DATA SHOWN:
★ ★ ★ ★ ★ ★ ★
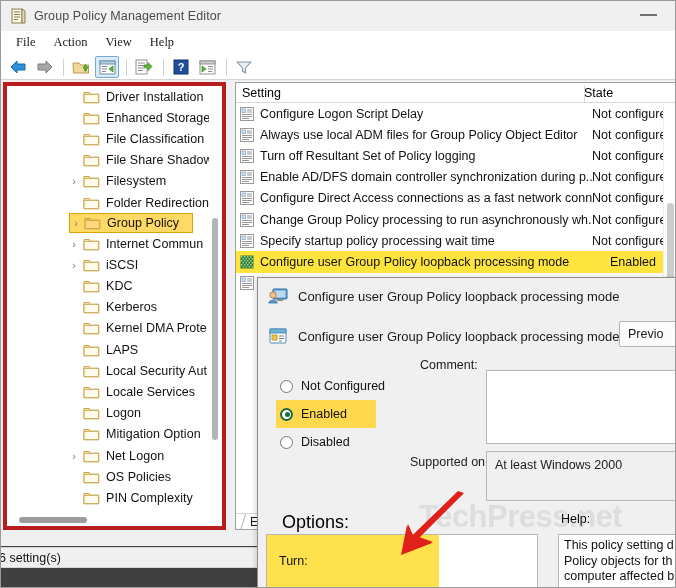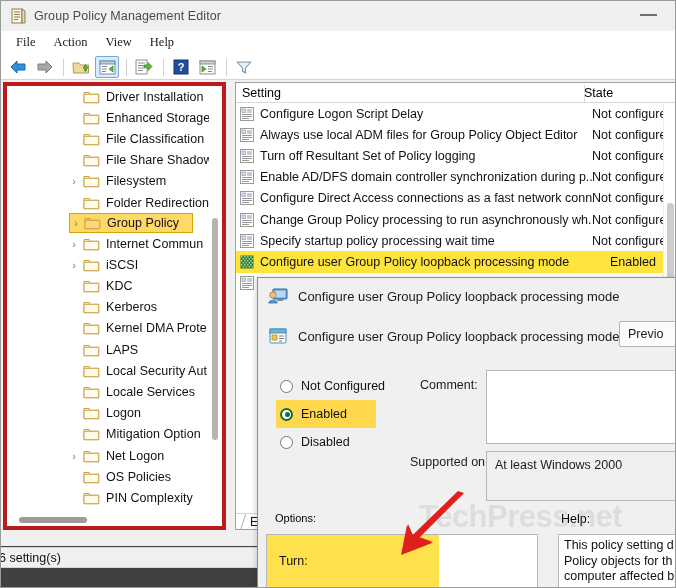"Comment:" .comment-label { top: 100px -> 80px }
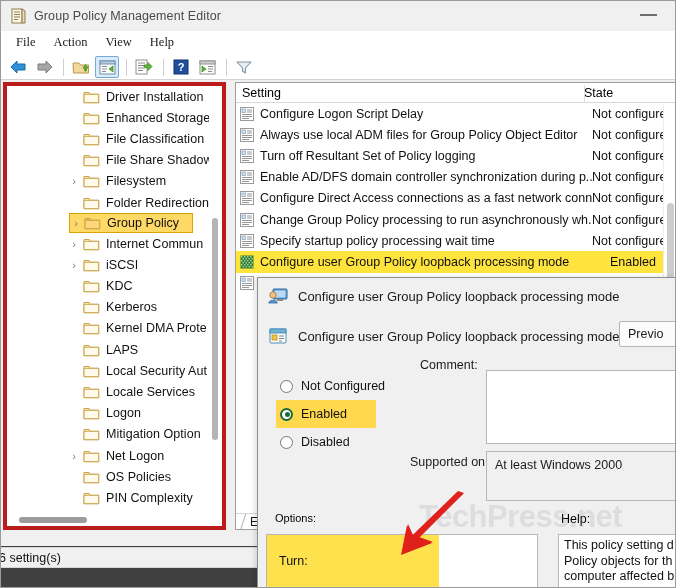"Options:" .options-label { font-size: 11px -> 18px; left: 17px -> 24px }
★ ★ ★ ★ ★ ★ ★
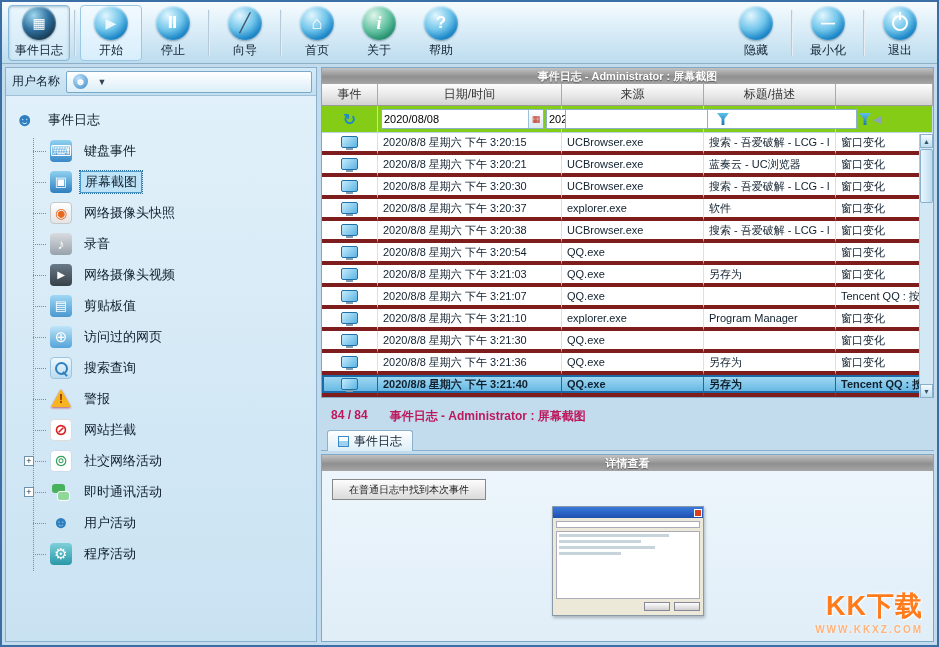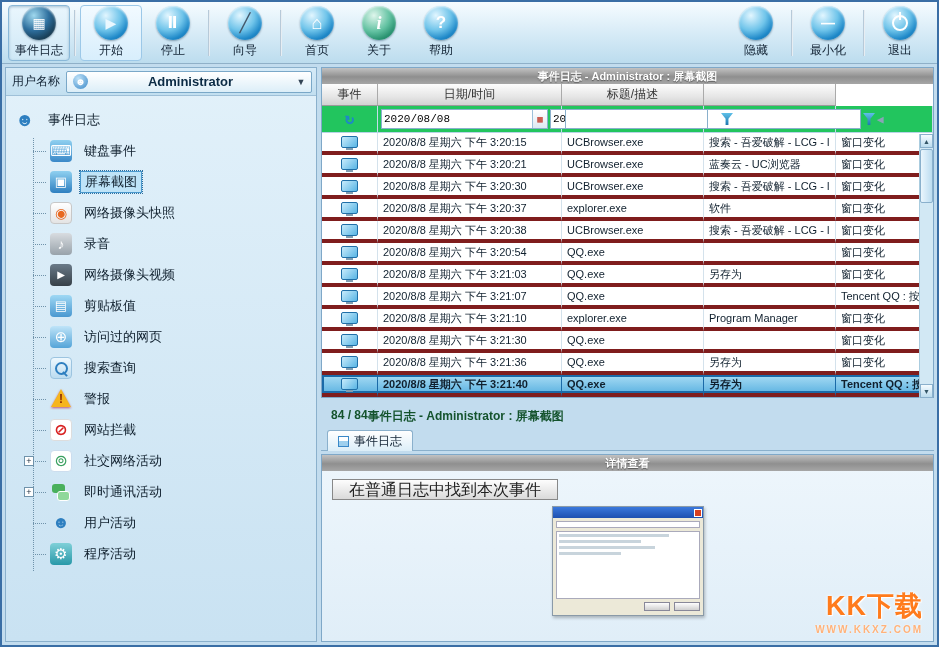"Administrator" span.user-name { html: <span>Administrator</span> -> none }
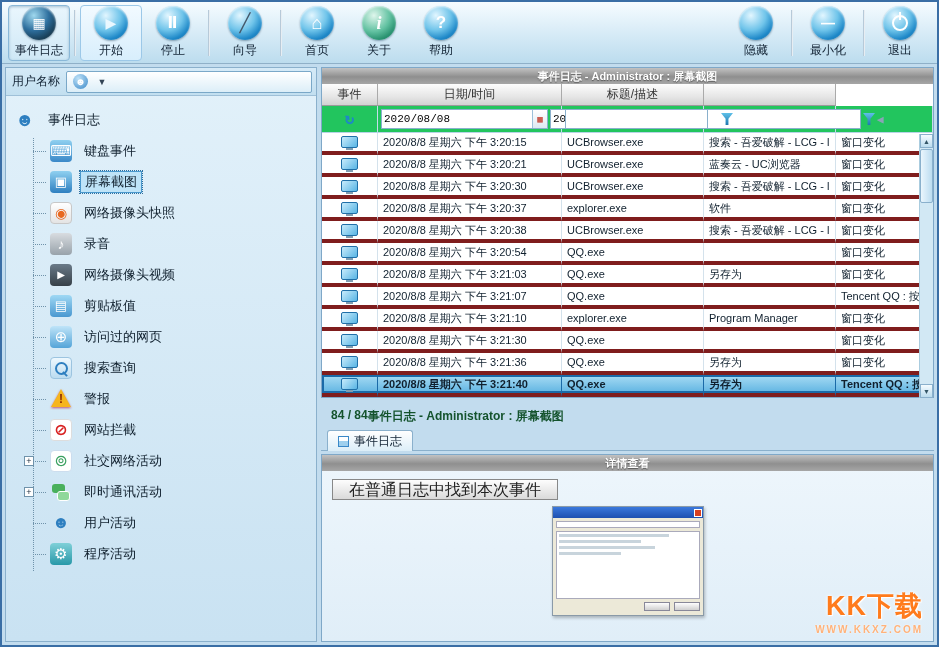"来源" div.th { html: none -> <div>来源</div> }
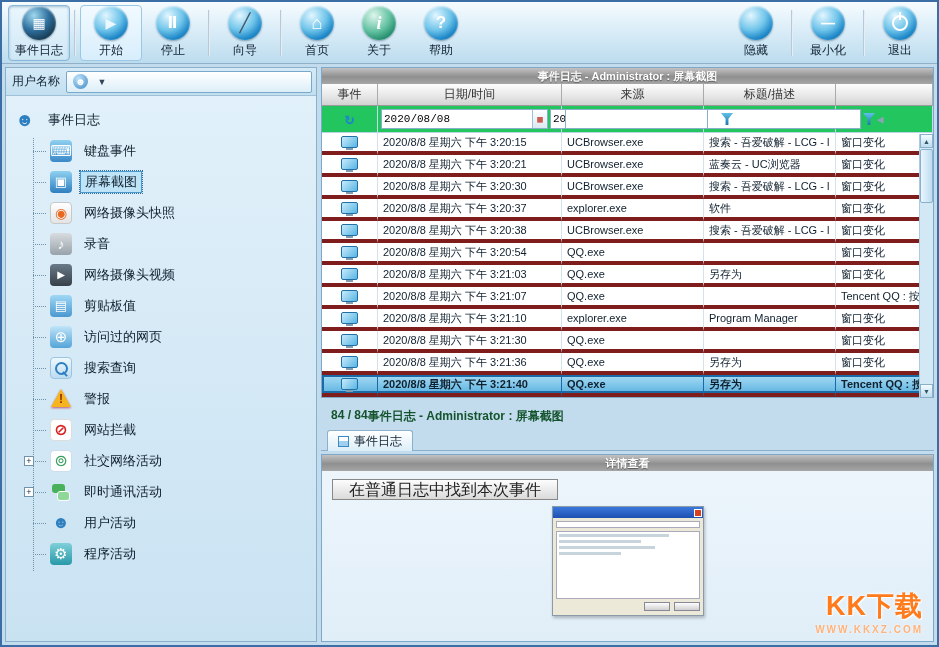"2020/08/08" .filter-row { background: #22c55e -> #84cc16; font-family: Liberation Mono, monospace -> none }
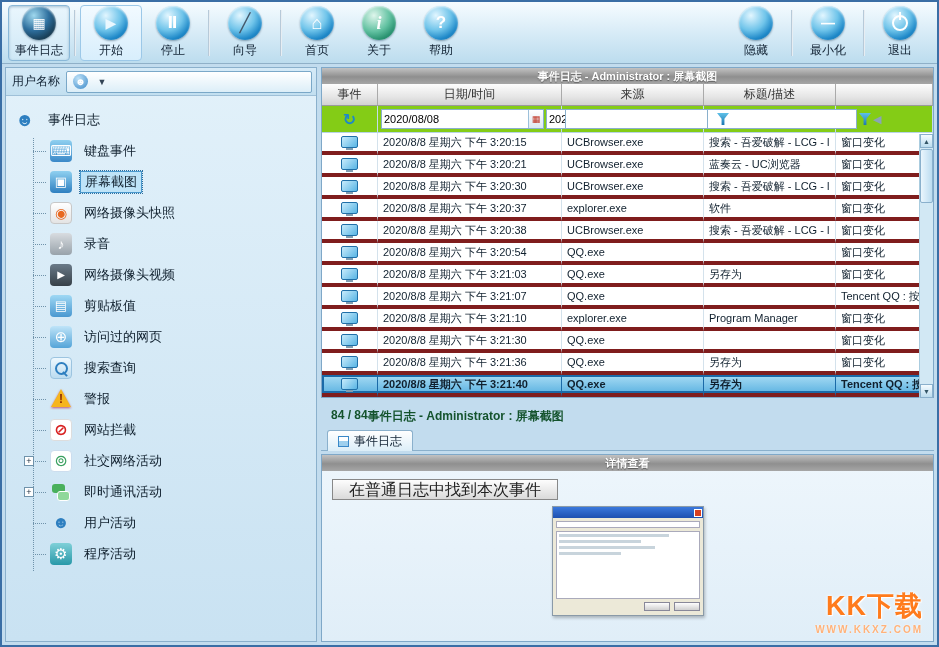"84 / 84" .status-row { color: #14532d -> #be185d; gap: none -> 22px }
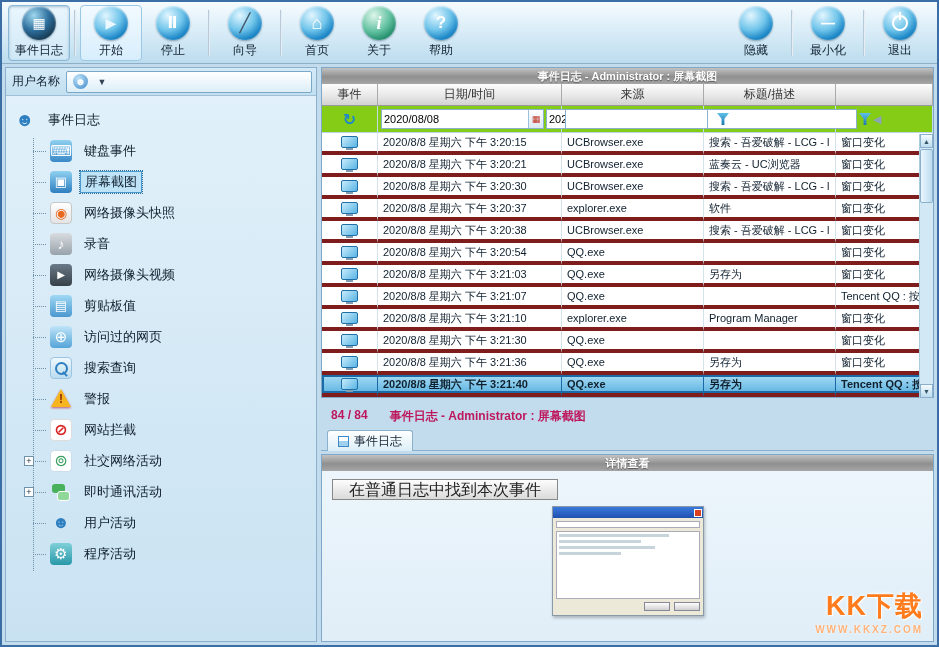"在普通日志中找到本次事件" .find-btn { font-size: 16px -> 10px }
★ ★ ★ ★ ★ ★ ★
In the material above, the stretch from the line with "html: none ->" through the line with "font-size: 16px ->" is to be given again exactly, minus the pictures.

"来源" div.th { html: none -> <div>来源</div> }
"2020/08/08" .filter-row { background: #22c55e -> #84cc16; font-family: Liberation Mono, monospace -> none }
"84 / 84" .status-row { color: #14532d -> #be185d; gap: none -> 22px }
"在普通日志中找到本次事件" .find-btn { font-size: 16px -> 10px }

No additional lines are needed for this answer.